Showing posts with label Roadkill. Show all posts
Showing posts with label Roadkill. Show all posts

Thursday, January 2, 2014

The Misadventures of Sputnik

Sputnik in her natural habitat
Lakia, the intrepid pioneer of the Soviet Space Program
The contents of Sputnik's stomach
(she vomited at least this much prior)
I've gutted deer with smaller incisions

Sputnik is a twenty-four pound Whippet / Jack Russell hybrid, (mongrel) I obtained from the Jerkwater County Humane Society and Livestock Auction about a month ago. She was summarily stripped of her reproductive organs and implanted with tiny microchips so she could be tracked and monitored, via satellite, by The NSA and various other Government agencies. I believe she is a direct descendant of Lakia the little dog the commies launched into space in the sixties, becoming the first Earthling to ever slip the surly bonds of the green planet to briefly float among the heavens. The little, unwitting space dog orbited the planet several times before plummeting back to earth in a fiery semi-controlled crash landing, into some Godforsaken Russian swamp.

When I’m away collecting aluminum cans and scrap copper, the dogs are housed in the garage. Sputnik and Mudflap spend their days licking themselves and discussing the merits of various brands of dog foods, current events and international politics. In the interest of her comfort, I supplied Sputnik with an old sleeping bag to lie on which, unbeknownst to me, she promptly ate.

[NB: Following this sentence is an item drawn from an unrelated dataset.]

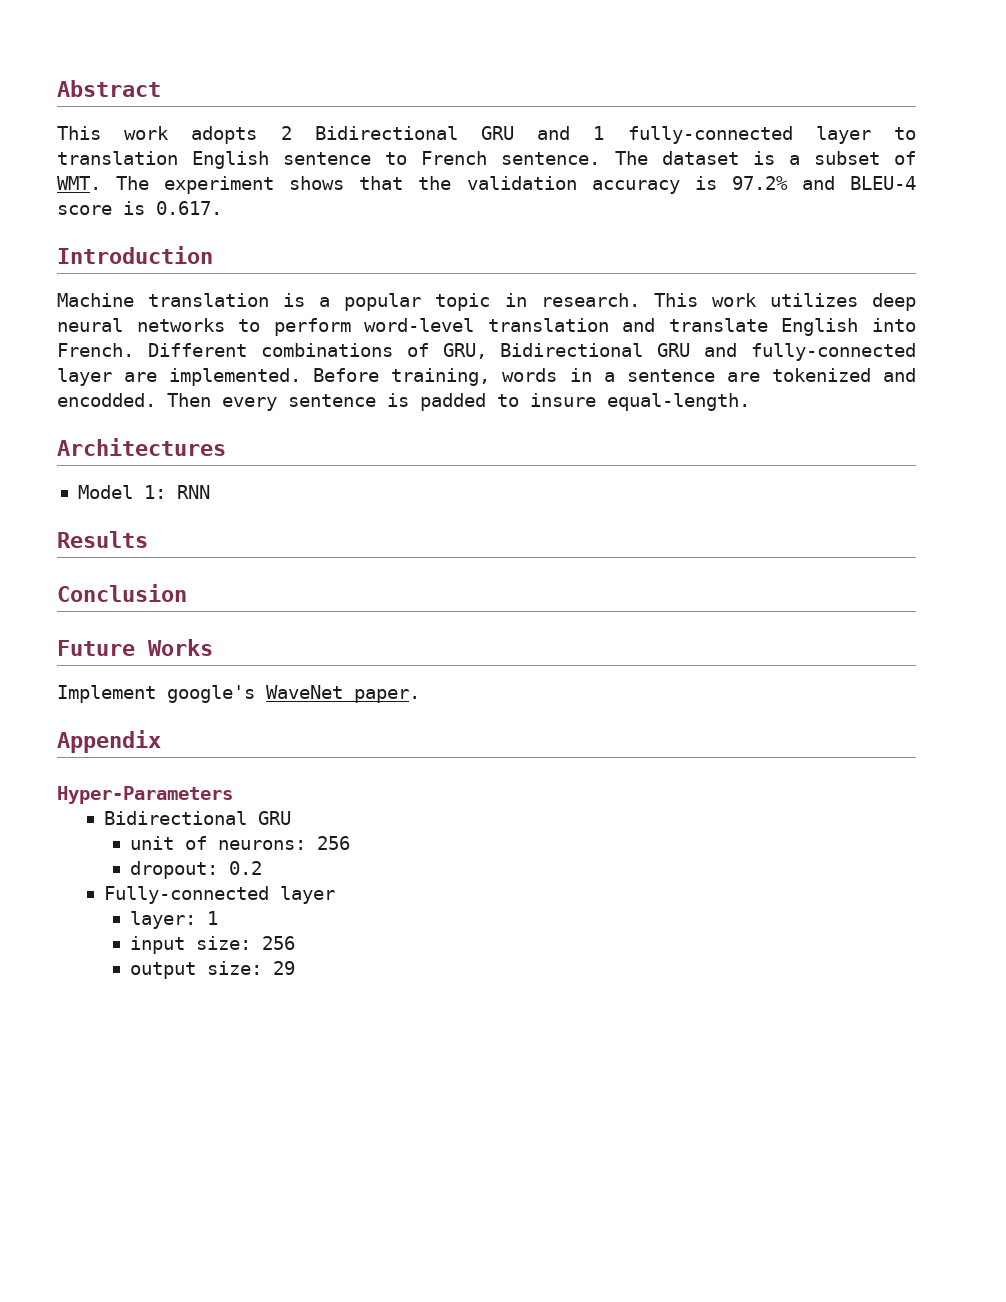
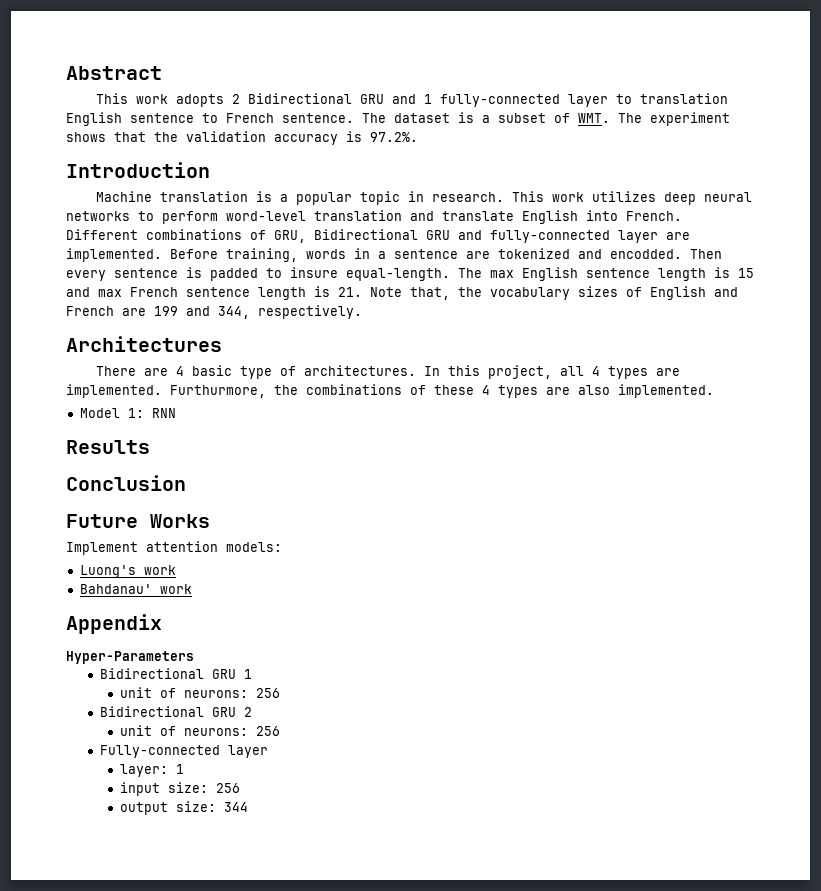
[731,176,917,190] [57,201,222,215] 97.2% and BLEU-4 score is 0.617. -> [370,132,418,142] 97.2%.
[57,438,226,456] // Architectures -> [458,267,754,281] [66,286,738,300] [66,305,362,319] [66,336,222,352] [95,365,680,379] [66,384,714,398] The max English sentence length is 15 and max French sentence length is 21. Note that, the vocabulary sizes of English and French are 199 and 344, respectively. // Architectures // There are 4 basic type of architectures. In this project, all 4 types are implemented. Furthurmore, the combinations of these 4 types are also implemented.
[167,685,420,703] google's WaveNet paper. -> [146,541,282,552] [79,565,176,578] [79,584,192,594] attention models: // Luong's work // Bahdanau' work
[129,836,350,850] [129,861,262,879] // unit of neurons: 256 // dropout: 0.2 -> [243,669,252,679] [119,687,280,698] [99,706,252,717] [119,725,280,736] 1 // unit of neurons: 256 // Bidirectional GRU 2 // unit of neurons: 256
[272,961,295,975] 29 -> [223,802,248,812] 344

Last week while I sat reading the latest edition of Ladies Home Journal, Sputnik stood, arched her back, and vomited a large pile of polyester and nylon on the living room floor. I thought, ‘this can’t be good,’ and continued my reading. The next morning she puked once again, this time along with the polyester and nylon, a small offensive glob of semi-digested dog food was also deposited. That evening Sputnik followed up with a puddle of vile liquid with traces of synthetic fabric and a Belgian waffle. As I cleaned up this latest nauseating mess, contemplating a hefty vet bill, I wondered why the hell I ever acquired this little pain in the ass mutt. Mudflap and I were doing just fine without her. Nevertheless, I made an appointment and took her to the vet.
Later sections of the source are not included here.